D.R. Horton had $1.5 billion in cash at the beginning of May and said it was terminating a $275 million revolving credit line due to lack of anticipated need, and as a result saving $3 million in annual non-use fees. The company generated $161 million in operating cash flow in the second fiscal quarter and $978.6 million for the first six months of fiscal 2009. "This puts Horton in a very favorable position to capitalize on attractive land deals as banks and private builders begin to unload assets on the cheap," Wilson said in his note.
While the company said it's trying to work down current inventory and is not considering any joint-venture deals, at some point land will become too cheap to ignore, Wilson said. After two straight quarters of impairments below $60 million, the company is nearing the end of its impairments, he said. He expects an additional $65 million in impairments for the current fiscal year, which should bring Horton's assets close to being in-line with current market values. However Credit Suisse analyst Daniel Oppenheim is less optimistic about the stock, which he rates as underperform, citing risk from mounting foreclosures.

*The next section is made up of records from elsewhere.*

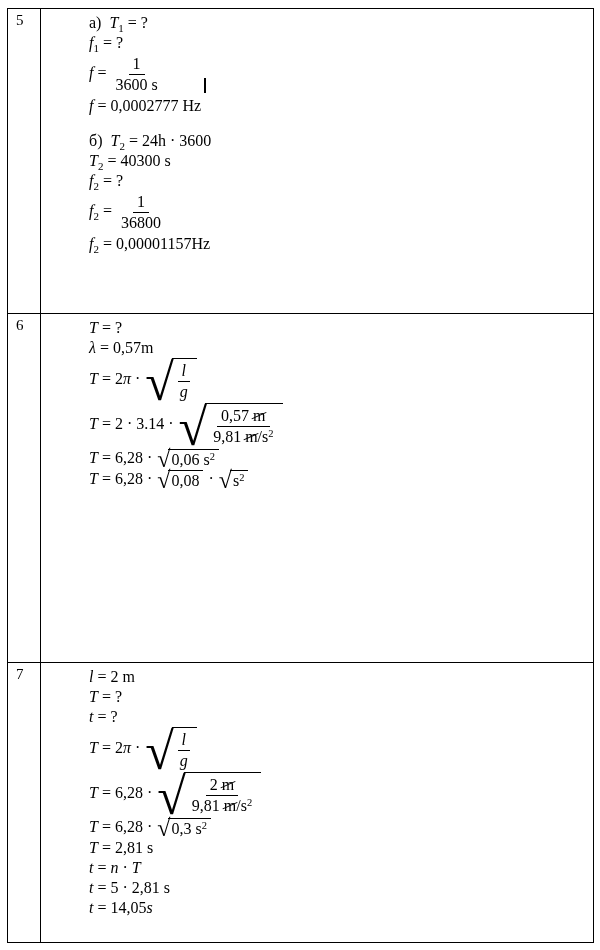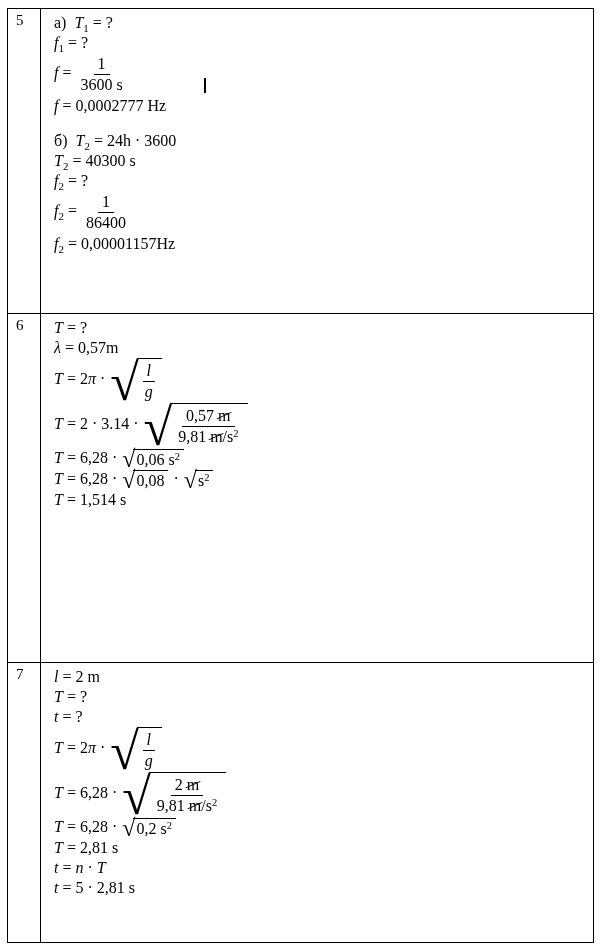--- a/index.html
+++ b/index.html
@@ -17,21 +17,21 @@
   }
   .row{display:flex;border-bottom:1.6px solid #000;box-sizing:border-box;overflow:hidden;}
   .row:nth-child(1){height:305px;}
   .row:nth-child(2){height:349px;}
   .row:nth-child(3){flex:1;border-bottom:none;}
   .numcell{
     width:33px;flex:0 0 33px;border-right:1.6px solid #000;box-sizing:border-box;
     padding:3px 0 0 8px;font-size:15px;line-height:17px;
   }
   .content{flex:1;padding:4px 6px 0 13px;font-size:16px;overflow:hidden;}
-  .line{display:block;line-height:20px;min-height:20px;white-space:pre;}
+  .line{display:block;line-height:20px;min-height:20px;white-space:pre;margin-left:35px;}
   .line.blank{min-height:15px;}
   .rm{font-style:normal;}
   .it{font-style:italic;}
   sub{font-size:11px;line-height:0;vertical-align:-4px;}
   sup{font-size:10.5px;line-height:0;vertical-align:5px;}
   .frac{
     display:inline-flex;flex-direction:column;align-items:center;
     vertical-align:middle;text-align:center;line-height:1.12;margin:2px 1px;
   }
   .fnum{padding:0 4px 1px 4px;border-bottom:1.4px solid #000;}
@@ -56,45 +56,45 @@
         <div class="numcell">5</div>
         <div class="content">
           <div class="line"><span class="rm">a)  </span><span class="it">T</span><sub>1</sub><span class="rm"> = ?</span></div>
           <div class="line"><span class="it">f</span><sub>1</sub><span class="rm"> = ?</span></div>
           <div class="line"><span class="it">f</span><span class="rm"> = </span><span class="frac"><span class="fnum"><span class="rm">1</span></span><span class="fden"><span class="rm">3600 s</span></span></span></div>
           <div class="line"><span class="it">f</span><span class="rm"> = 0,0002777 Hz</span></div>
           <div class="line blank"></div>
           <div class="line"><span class="rm">б)  </span><span class="it">T</span><sub>2</sub><span class="rm"> = 24h · 3600</span></div>
           <div class="line"><span class="it">T</span><sub>2</sub><span class="rm"> = 40300 s</span></div>
           <div class="line"><span class="it">f</span><sub>2</sub><span class="rm"> = ?</span></div>
-          <div class="line"><span class="it">f</span><sub>2</sub><span class="rm"> = </span><span class="frac"><span class="fnum"><span class="rm">1</span></span><span class="fden"><span class="rm">86400</span></span></span></div>
+          <div class="line"><span class="it">f</span><sub>2</sub><span class="rm"> = </span><span class="frac"><span class="fnum"><span class="rm">1</span></span><span class="fden"><span class="rm">36800</span></span></span></div>
           <div class="line"><span class="it">f</span><sub>2</sub><span class="rm"> = 0,00001157</span><span class="rm">Hz</span></div>
         </div>
       </div>
       <div class="row">
         <div class="numcell">6</div>
         <div class="content">
           <div class="line"><span class="it">T</span><span class="rm"> = ?</span></div>
           <div class="line"><span class="it">λ</span><span class="rm"> = 0,57</span><span class="rm">m</span></div>
           <div class="line"><span class="it">T</span><span class="rm"> = 2</span><span class="it">π</span><span class="rm"> · </span><span class="sqrt tall"><span class="rad">√</span><span class="sc"><span class="frac"><span class="fnum"><span class="it">l</span></span><span class="fden"><span class="it">g</span></span></span></span></span></div>
           <div class="line"><span class="it">T</span><span class="rm"> = 2 · 3.14 · </span><span class="sqrt tall"><span class="rad">√</span><span class="sc"><span class="frac"><span class="fnum"><span class="rm">0,57 </span><span class="rm cancel">m</span></span><span class="fden"><span class="rm">9,81 </span><span class="rm cancel">m</span><span class="rm">/s</span><sup>2</sup></span></span></span></span></div>
           <div class="line"><span class="it">T</span><span class="rm"> = 6,28 · </span><span class="sqrt"><span class="rad">√</span><span class="sc"><span class="rm">0,06 s</span><sup>2</sup></span></span></div>
           <div class="line"><span class="it">T</span><span class="rm"> = 6,28 · </span><span class="sqrt"><span class="rad">√</span><span class="sc"><span class="rm">0,08</span></span></span><span class="rm"> · </span><span class="sqrt"><span class="rad">√</span><span class="sc"><span class="rm">s</span><sup>2</sup></span></span></div>
-          <div class="line"><span class="it">T</span><span class="rm"> = 1,514 s</span></div>
         </div>
       </div>
       <div class="row">
         <div class="numcell">7</div>
         <div class="content">
           <div class="line"><span class="it">l</span><span class="rm"> = 2 m</span></div>
           <div class="line"><span class="it">T</span><span class="rm"> = ?</span></div>
           <div class="line"><span class="it">t</span><span class="rm"> = ?</span></div>
           <div class="line"><span class="it">T</span><span class="rm"> = 2</span><span class="it">π</span><span class="rm"> · </span><span class="sqrt tall"><span class="rad">√</span><span class="sc"><span class="frac"><span class="fnum"><span class="it">l</span></span><span class="fden"><span class="it">g</span></span></span></span></span></div>
           <div class="line"><span class="it">T</span><span class="rm"> = 6,28 · </span><span class="sqrt tall"><span class="rad">√</span><span class="sc"><span class="frac"><span class="fnum"><span class="rm">2 </span><span class="rm cancel">m</span></span><span class="fden"><span class="rm">9,81 </span><span class="rm cancel">m</span><span class="rm">/s</span><sup>2</sup></span></span></span></span></div>
-          <div class="line"><span class="it">T</span><span class="rm"> = 6,28 · </span><span class="sqrt"><span class="rad">√</span><span class="sc"><span class="rm">0,2 s</span><sup>2</sup></span></span></div>
+          <div class="line"><span class="it">T</span><span class="rm"> = 6,28 · </span><span class="sqrt"><span class="rad">√</span><span class="sc"><span class="rm">0,3 s</span><sup>2</sup></span></span></div>
           <div class="line"><span class="it">T</span><span class="rm"> = 2,81 s</span></div>
           <div class="line"><span class="it">t</span><span class="rm"> = </span><span class="it">n</span><span class="rm"> · </span><span class="it">T</span></div>
           <div class="line"><span class="it">t</span><span class="rm"> = 5 · 2,81 s</span></div>
+          <div class="line"><span class="it">t</span><span class="rm"> = 14,05</span><span class="it">s</span></div>
         </div>
       </div>
     </div>
   <div class="cursor" style="display: block;"></div>
 </div>
 
 </body></html>

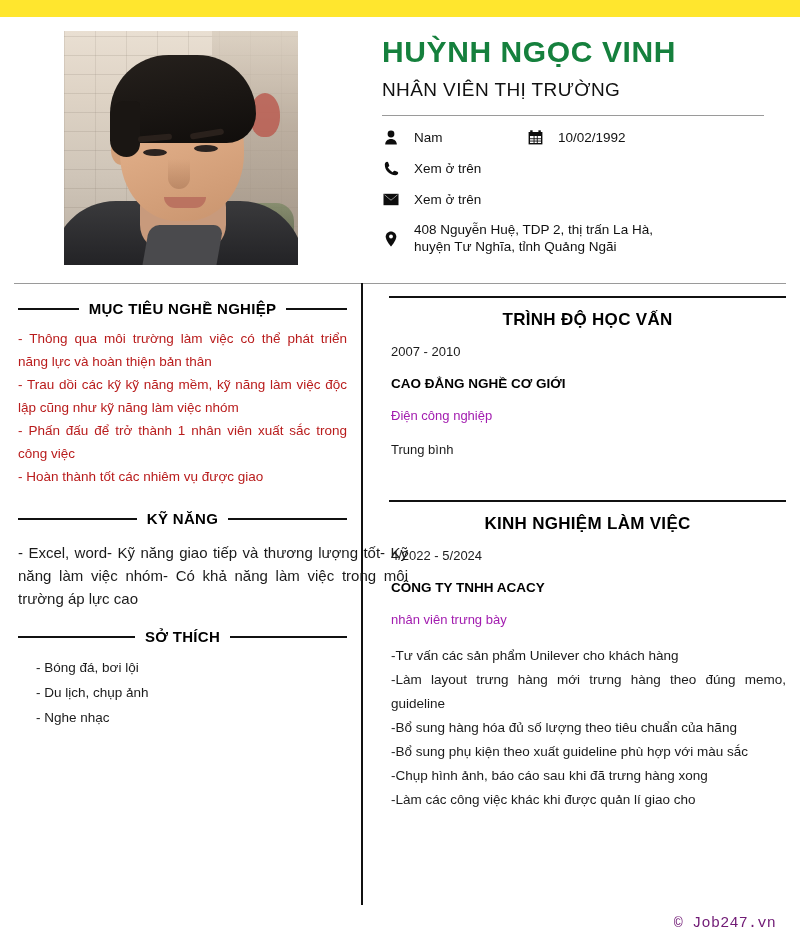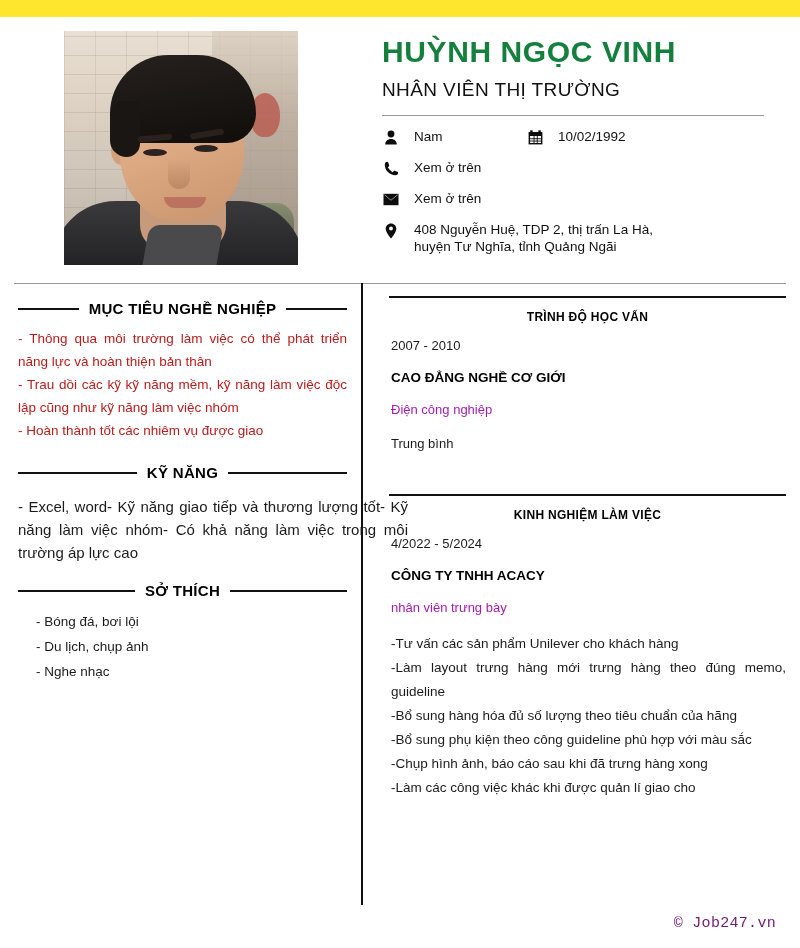--- a/index.html
+++ b/index.html
@@ -172,21 +172,21 @@
 
   
   .contacts { padding-right: 10px; }
   .contact-row {
     display: flex;
     align-items: flex-start;
     margin-bottom: 13px;
   }
   .contact-cell {
     display: flex;
-    align-items: flex-start;
+    align-items: center;
     min-width: 0;
   }
   .contact-cell.first { width: 144px; flex: none; }
 
   .ic {
     width: 18px;
     min-width: 18px;
     height: 17px;
     display: flex;
     align-items: center;
@@ -265,21 +265,21 @@
   
   .rsec {
     margin: 4px 0 12px;
   }
   .rsec .bar {
     border-top: 2px solid #111;
     margin-bottom: 12px;
   }
   .rsec .ttl {
     text-align: center;
-    font-size: 12px;
+    font-size: 17px;
     font-weight: bold;
     letter-spacing: .3px;
     color: #000;
     margin-top: 8px;
   }
 
   .body-text {
     font-size: 13.5px;
     line-height: 23px;
     text-align: justify;
@@ -471,20 +471,21 @@
 
       <div class="lsec">
         <span class="bar"></span>
         <span class="ttl">MỤC TIÊU NGHỀ NGHIỆP</span>
         <span class="bar"></span>
       </div>
 
       <div class="body-text">
         <p>- Thông qua môi trường làm việc có thể phát triển năng lực và hoàn thiện bản thân</p>
         <p>- Trau dồi các kỹ kỹ năng mềm, kỹ năng làm việc độc lập cũng như kỹ năng làm việc nhóm</p>
+        <p>- Phấn đấu để trở thành 1 nhân viên xuất sắc trong công việc</p>
         <p>- Hoàn thành tốt các nhiêm vụ được giao</p>
       </div>
 
       <div class="lsec" style="margin-top:22px">
         <span class="bar"></span>
         <span class="ttl">KỸ NĂNG</span>
         <span class="bar"></span>
       </div>
 
       <div class="skills-text">- Excel, word- Kỹ năng giao tiếp và thương lượng tốt- Kỹ năng làm việc nhóm- Có khả năng làm việc trong môi trường áp lực cao</div>
@@ -523,21 +524,21 @@
       </div>
 
       <div class="edu-block">
         <div class="r-date">4/2022 - 5/2024</div>
         <div class="r-org">CÔNG TY TNHH ACACY</div>
         <div class="r-role">nhân viên trưng bày</div>
         <div class="r-duties">
           <p>-Tư vấn các sản phẩm Unilever cho khách hàng</p>
           <p>-Làm layout trưng hàng mới trưng hàng theo đúng memo, guideline</p>
           <p>-Bổ sung hàng hóa đủ số lượng theo tiêu chuẩn của hãng</p>
-          <p>-Bổ sung phụ kiện theo công guideline phù hợp với màu sắc</p>
+          <p>-Bổ sung phụ kiện theo xuất guideline phù hợp với màu sắc</p>
           <p>-Chụp hình ảnh, báo cáo sau khi đã trưng hàng xong</p>
           <p>-Làm các công việc khác khi được quản lí giao cho</p>
         </div>
       </div>
 
     </div>
   </div>
 
   <div class="footer">© Job247.vn</div>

Wilson reaffirmed his outperform rating on MDC Holdings (MDC) on May 11, citing the company's strong balance sheet and much lower-than-expected impairments in the first quarter. With MDC perhaps $30 million away from the end of its impairments, he lowered his net loss forecast for fiscal 2009 to $2.25 from $2.75 a share, but reduced his estimate for fiscal 2010 from breakeven to a loss of 50¢ a share based on lower revenue from a lower-than-expected backlog plus higher corporate overhead costs.
Pressure on Margins
Even though MDC slashed it speculative sales by 173 units from the fourth quarter of 2008 to the first quarter of this year, its remaining 648 spec sales are too high compared with backlog of just 629 units, which will put pressure on margins, according to Credit Suisse (CS). In a May 8 note, Oppenheim rated MDC as underperform, saying that with sales, general, and administrative expenses at 29.3% of revenue, the builder needs significant further cuts or higher sales volumes to become profitable again.
Although he sees MDC as one of the best-managed home builders, Oppenheim said he expected weaker sales and lower prices due to greater competition from foreclosures in the short term to put pressure on the stock and also pointed to the risk associated with its premium valuation to its peers.
Oppenheim downgraded KB Home (KBH) to underperform from neutral in April, citing "risks from weak demand, falling home prices, and increased competition from other builders at the low end of the market where KB Home competes with its new lower-priced 'Open Series' product." His $10 target price is based on a 10% premium to his adjusted book value estimate.
While a lot of the data suggest the housing market is close to bottoming out in some ways, there's really no recovery on the horizon, says Burns. That's because mortgage rates are being held artificially low for now and are going to trend up in the months ahead, which will prevent a strong recovery. Meanwhile, any pent-up demand from renters who want to become owners will be overwhelmed by the rising number of foreclosures. "It's going to take a couple years to work our way through this [inventory]," he says.